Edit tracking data
*****

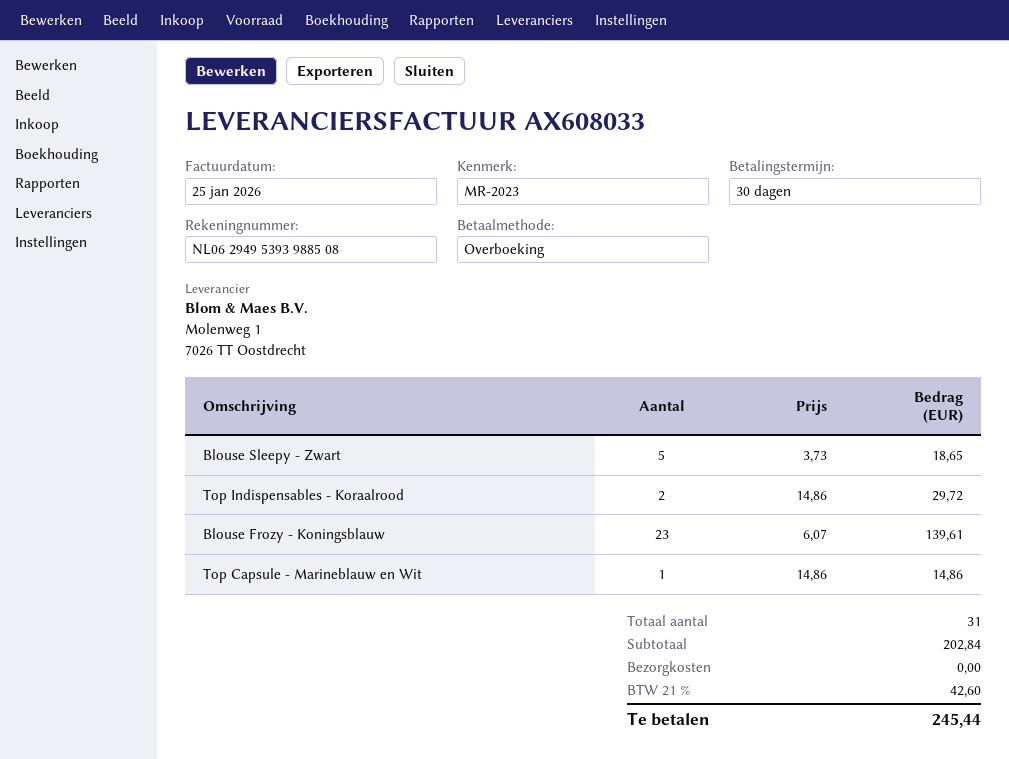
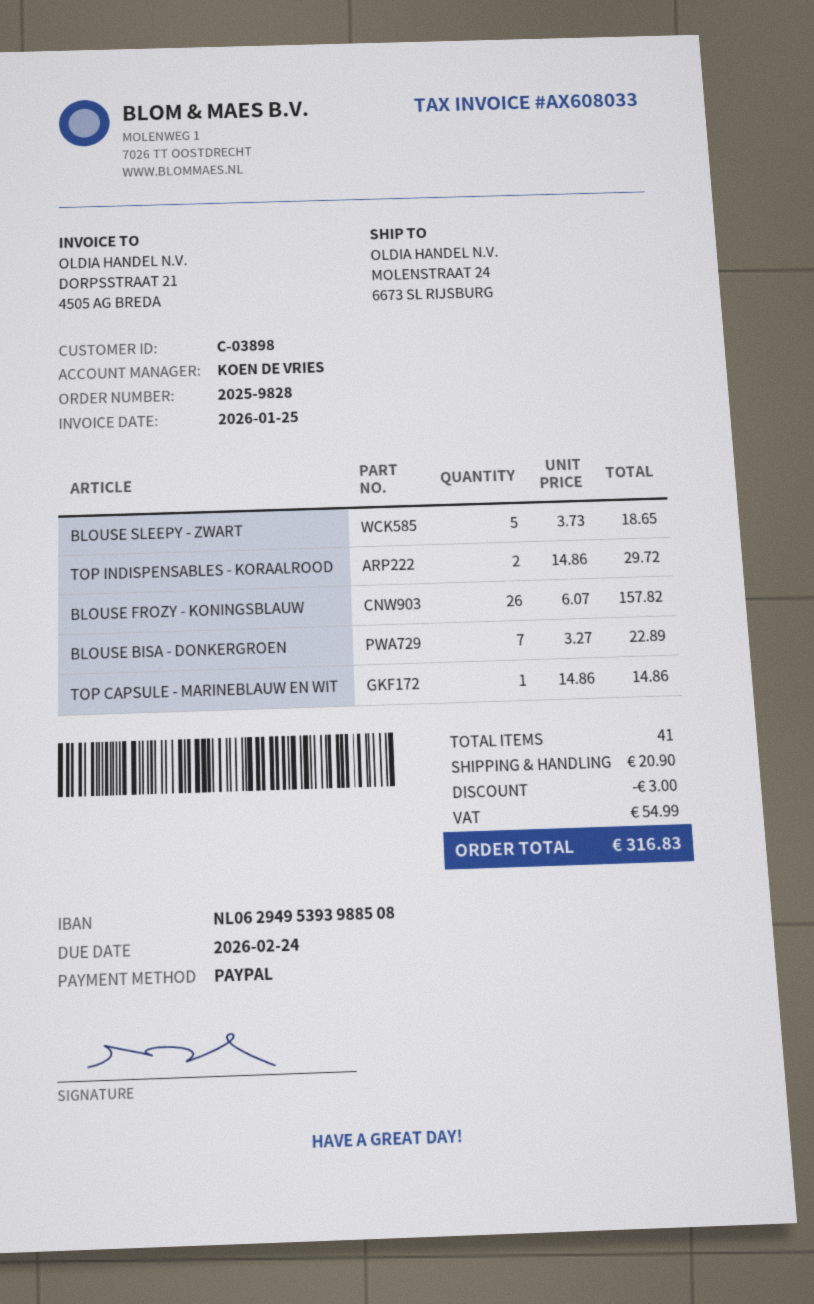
payment method: bank transfer -> PayPal
Blouse Frozy - Koningsblauw: 23 x 6.07 = 139.61 -> 26 x 6.07 = 157.82
BLOUSE BISA - DONKERGROEN: none -> 7 x 3.27 = 22.89
total quantity: 31 -> 41
discount: none -> 3.00
shipping: 0.00 -> 20.90
tax: 42.60 -> 54.99
total: 245.44 -> 316.83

*****

Problem requirements
All lines from the one with "BLOUSE BISA - DONKERGROEN: none" onward to the end of the records above should be repeated exactly, and only those lines.

Response area
BLOUSE BISA - DONKERGROEN: none -> 7 x 3.27 = 22.89
total quantity: 31 -> 41
discount: none -> 3.00
shipping: 0.00 -> 20.90
tax: 42.60 -> 54.99
total: 245.44 -> 316.83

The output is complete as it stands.